From 7a0dd644a1b26cc3c80469aea0e2c4edc3d86f8a Mon Sep 17 00:00:00 2001
From: Peter Geoghegan <pg@bowt.ie>
Date: Mon, 1 Oct 2018 16:48:08 -0700
Subject: [PATCH v11 5/7] Add split-at-new-tuple page split optimization.

Add additional heuristics to the algorithm for locating an optimal split
location.  New logic identifies localized monotonically increasing
values by recognizing cases where a newly inserted tuple has a heap TID
that's slightly greater than that of the existing tuple to the immediate
left, but isn't just a duplicate.  It can greatly help space utilization
to split between two groups of localized monotonically increasing
values.

Without this patch, affected cases will reliably leave leaf pages no
more than about 50% full.  50/50 page splits are only appropriate with a
pattern of truly random insertions.  The optimization is very similar to
the long established fillfactor optimization used during rightmost page
splits, where we usually leave the new left side of the split 90% full.
Split-at-new-tuple page splits target essentially the same case.
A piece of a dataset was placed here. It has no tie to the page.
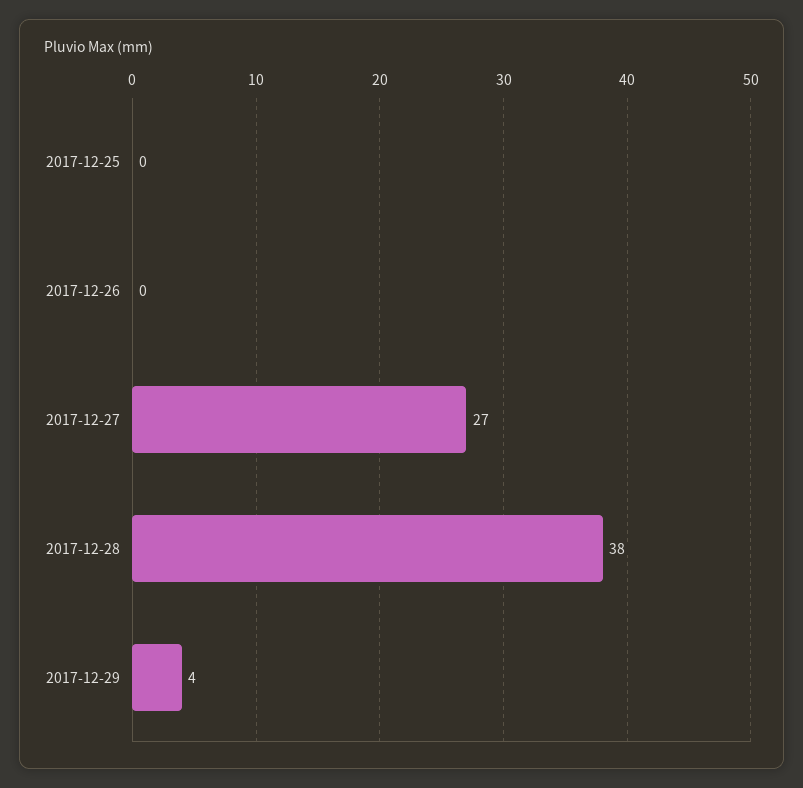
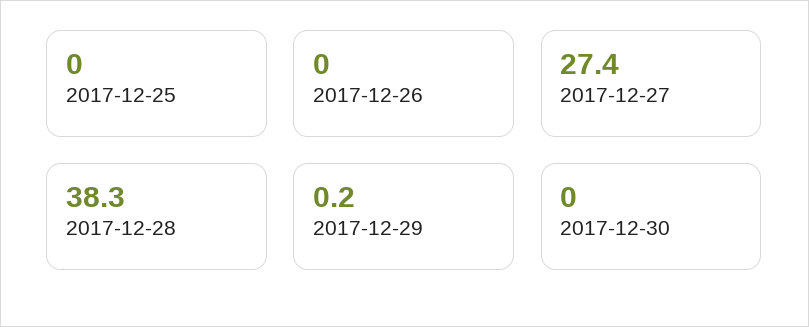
2017-12-29: 4 -> 0.2
2017-12-30: none -> 0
The
splits targeted are those at the rightmost point of a localized grouping
of values, rather than those at the rightmost point of the entire key
space.

This enhancement is very effective at avoiding index bloat when initial
bulk INSERTs for the TPC-C benchmark are run, and throughout the TPC-C
benchmark.  The TPC-C issue has been independently observed and reported
on [1].  Evidently, the primary keys for all of the largest indexes in
the TPC-C schema are populated through localized, monotonically
increasing values:

Master
======

order_line_pkey: 774 MB
stock_pkey: 181 MB
idx_customer_name: 107 MB
oorder_pkey: 78 MB
customer_pkey: 75 MB
oorder_o_w_id_o_d_id_o_c_id_o_id_key: 60 MB
new_order_pkey: 22 MB
item_pkey: 2216 kB
district_pkey: 40 kB
warehouse_pkey: 24 kB

Patch series, up to and including this commit
=============================================

order_line_pkey: 451 MB
stock_pkey: 114 MB
idx_customer_name: 105 MB
oorder_pkey: 45 MB
customer_pkey: 48 MB
oorder_o_w_id_o_d_id_o_c_id_o_id_key: 61 MB
new_order_pkey: 13 MB
item_pkey: 2216 kB
district_pkey: 40 kB
warehouse_pkey: 24 kB

Without this patch, but with all previous patches in the series, a much
more modest reduction in the volume of bloat occurs when the same test
case is run.  There is a reduction in the size of the largest index (the
order line primary key) of ~5% of its original size, whereas we see a
reduction of ~42% here.

The problem can easily be recreated by bulk loading using benchmarkSQL
(a fair use TPC-C implementation) while avoiding building indexes with
CREATE INDEX [2].  Note that the patch series generally has less of an
advantage over master if the indexes are initially built with CREATE
INDEX (use my fork of BenchmarkSQL [3] to run a TPC-C benchmark while
avoiding having CREATE INDEX mask the problems on the master branch).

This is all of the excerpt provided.